Itemized modification records:
BEGIN

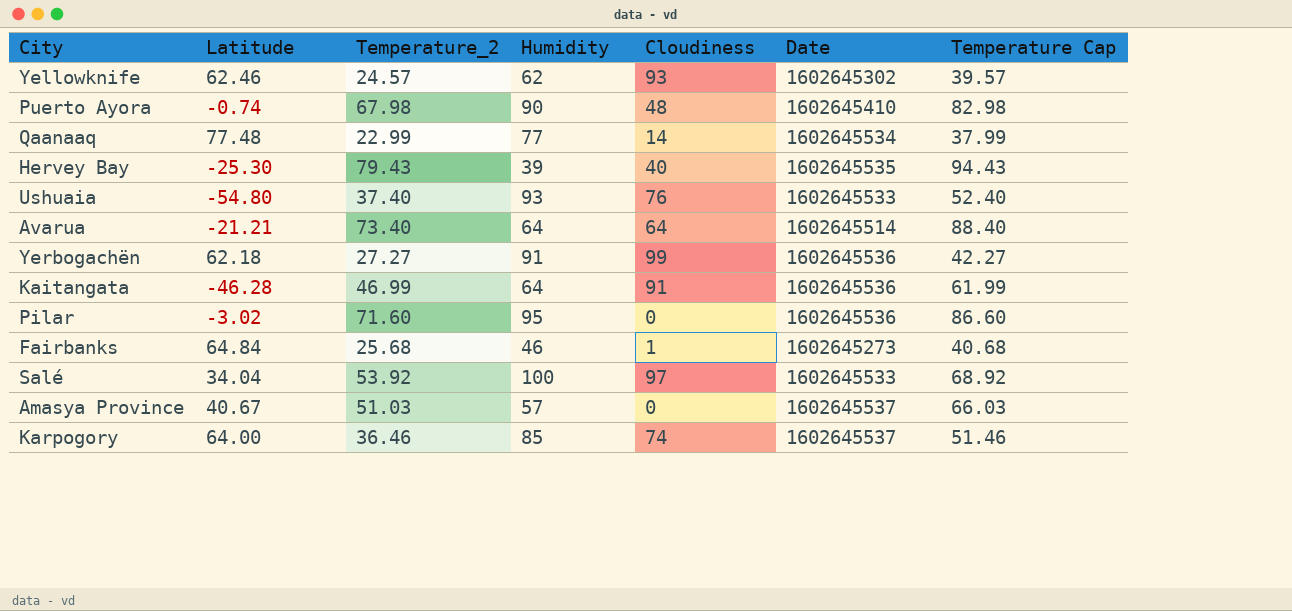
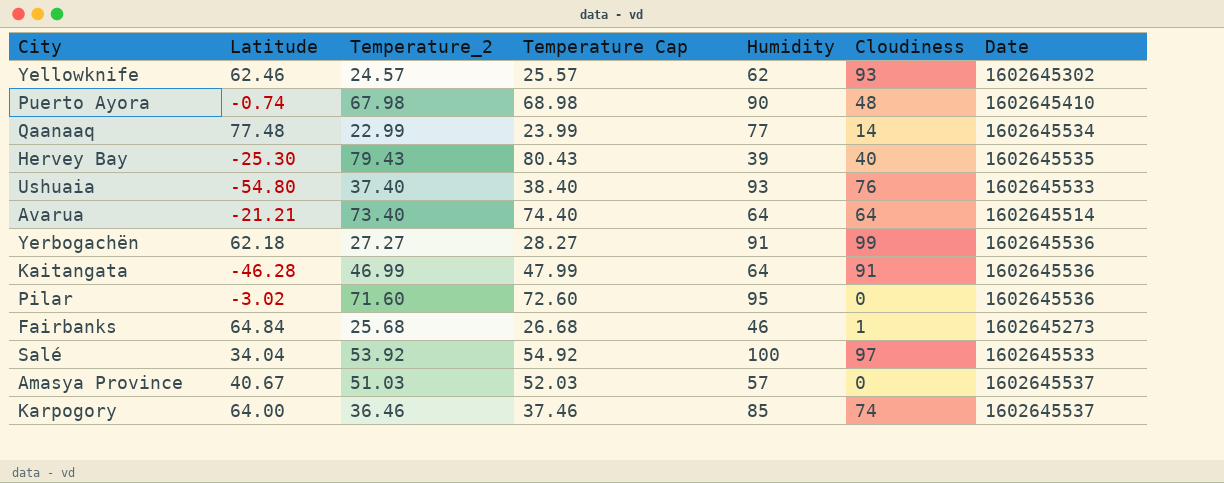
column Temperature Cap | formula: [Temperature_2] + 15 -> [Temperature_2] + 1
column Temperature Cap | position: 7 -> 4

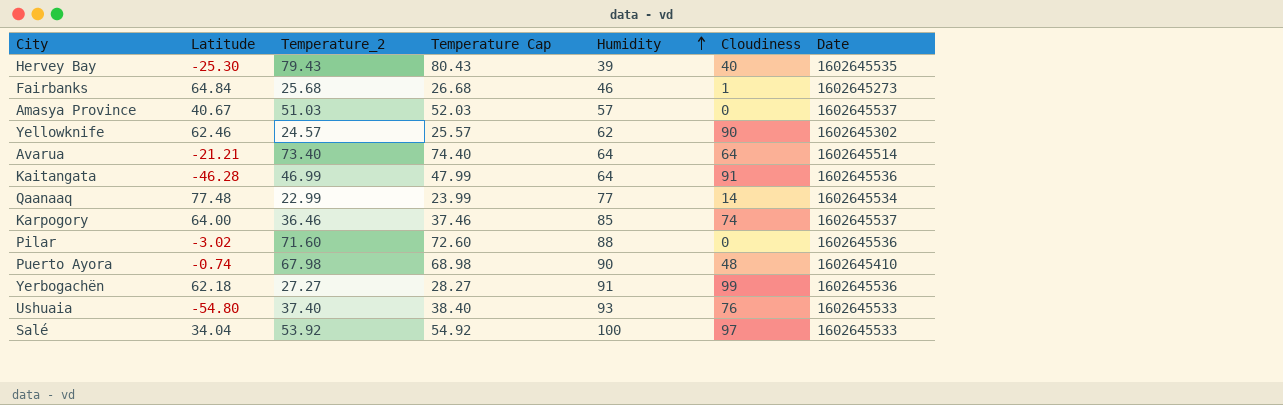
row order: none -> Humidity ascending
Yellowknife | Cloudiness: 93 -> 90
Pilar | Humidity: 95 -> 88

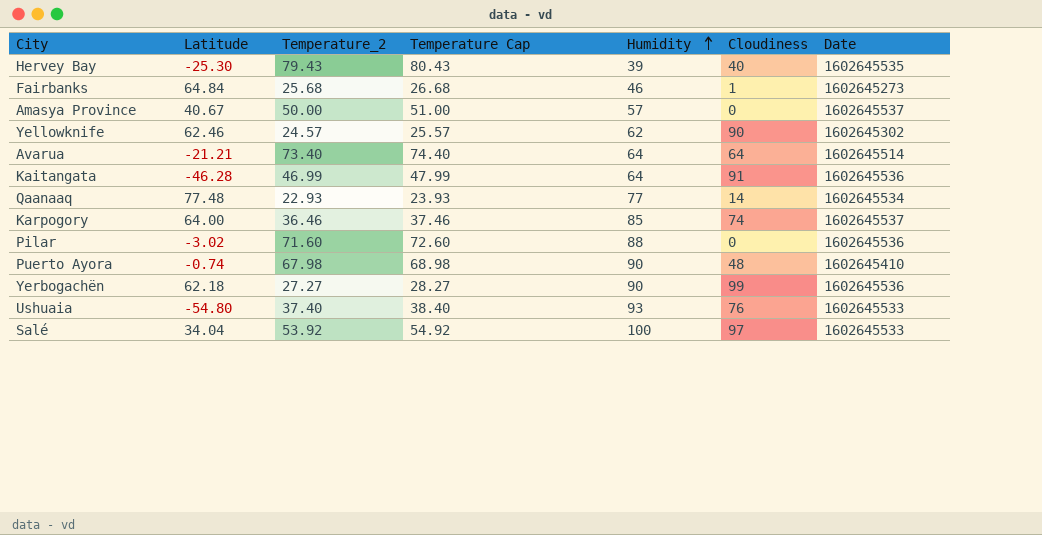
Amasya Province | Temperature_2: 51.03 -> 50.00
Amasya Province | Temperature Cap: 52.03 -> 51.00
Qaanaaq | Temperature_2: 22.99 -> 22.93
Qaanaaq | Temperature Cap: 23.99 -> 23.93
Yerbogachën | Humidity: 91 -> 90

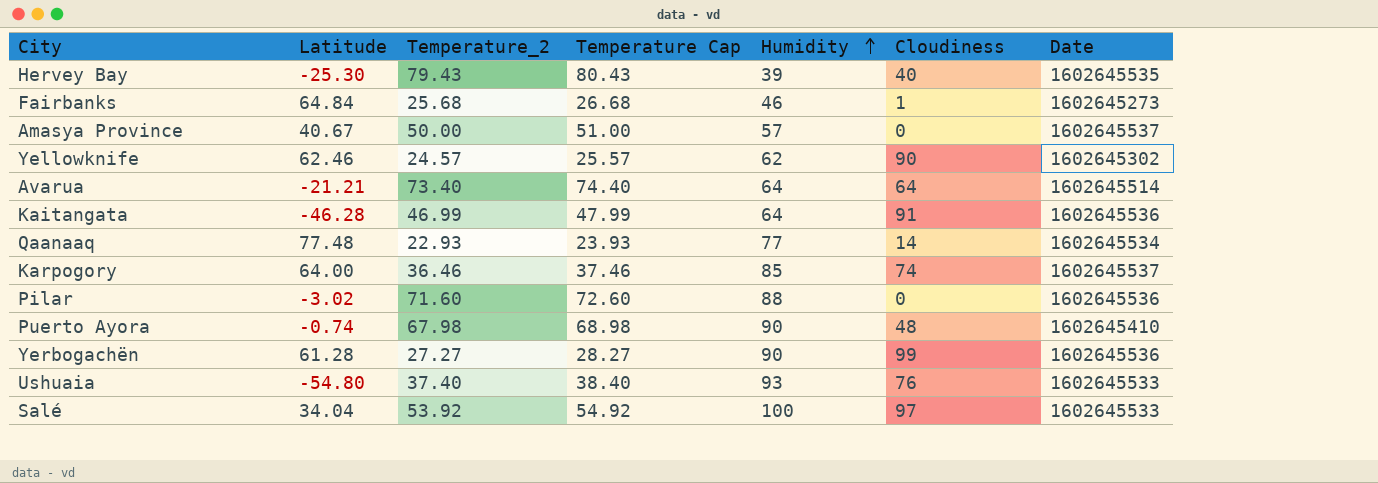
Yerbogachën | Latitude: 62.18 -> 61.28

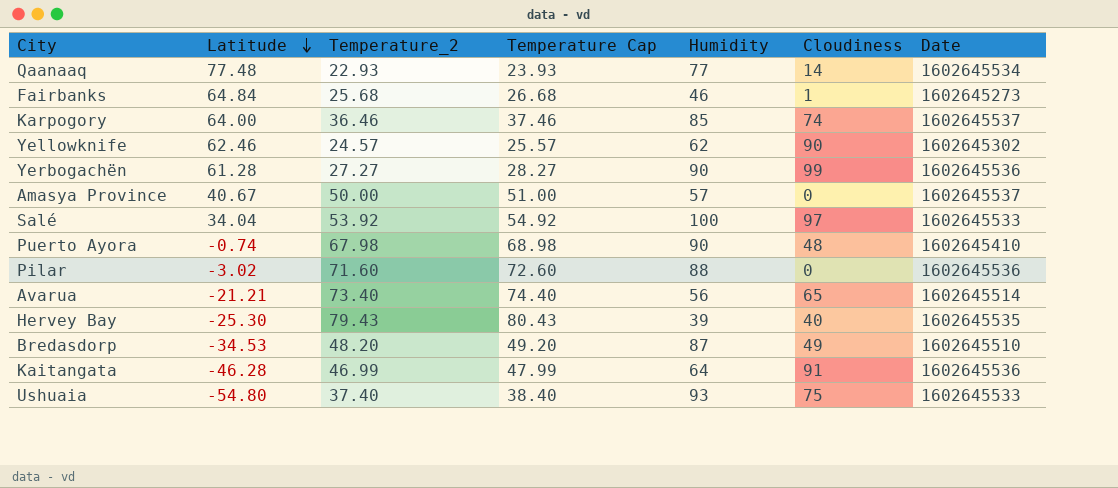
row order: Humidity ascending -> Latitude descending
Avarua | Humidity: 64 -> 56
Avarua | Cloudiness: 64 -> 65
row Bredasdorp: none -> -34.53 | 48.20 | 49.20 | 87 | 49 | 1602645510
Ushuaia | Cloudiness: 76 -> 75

END

• [Task objective]: Word for word, restate the lines from the one containing "Qaanaaq | Temperature Cap: 23.99 -> 23.93" through the end of the entries. Do not include pictures.

• [Solution to this task]:
Qaanaaq | Temperature Cap: 23.99 -> 23.93
Yerbogachën | Humidity: 91 -> 90

Yerbogachën | Latitude: 62.18 -> 61.28

row order: Humidity ascending -> Latitude descending
Avarua | Humidity: 64 -> 56
Avarua | Cloudiness: 64 -> 65
row Bredasdorp: none -> -34.53 | 48.20 | 49.20 | 87 | 49 | 1602645510
Ushuaia | Cloudiness: 76 -> 75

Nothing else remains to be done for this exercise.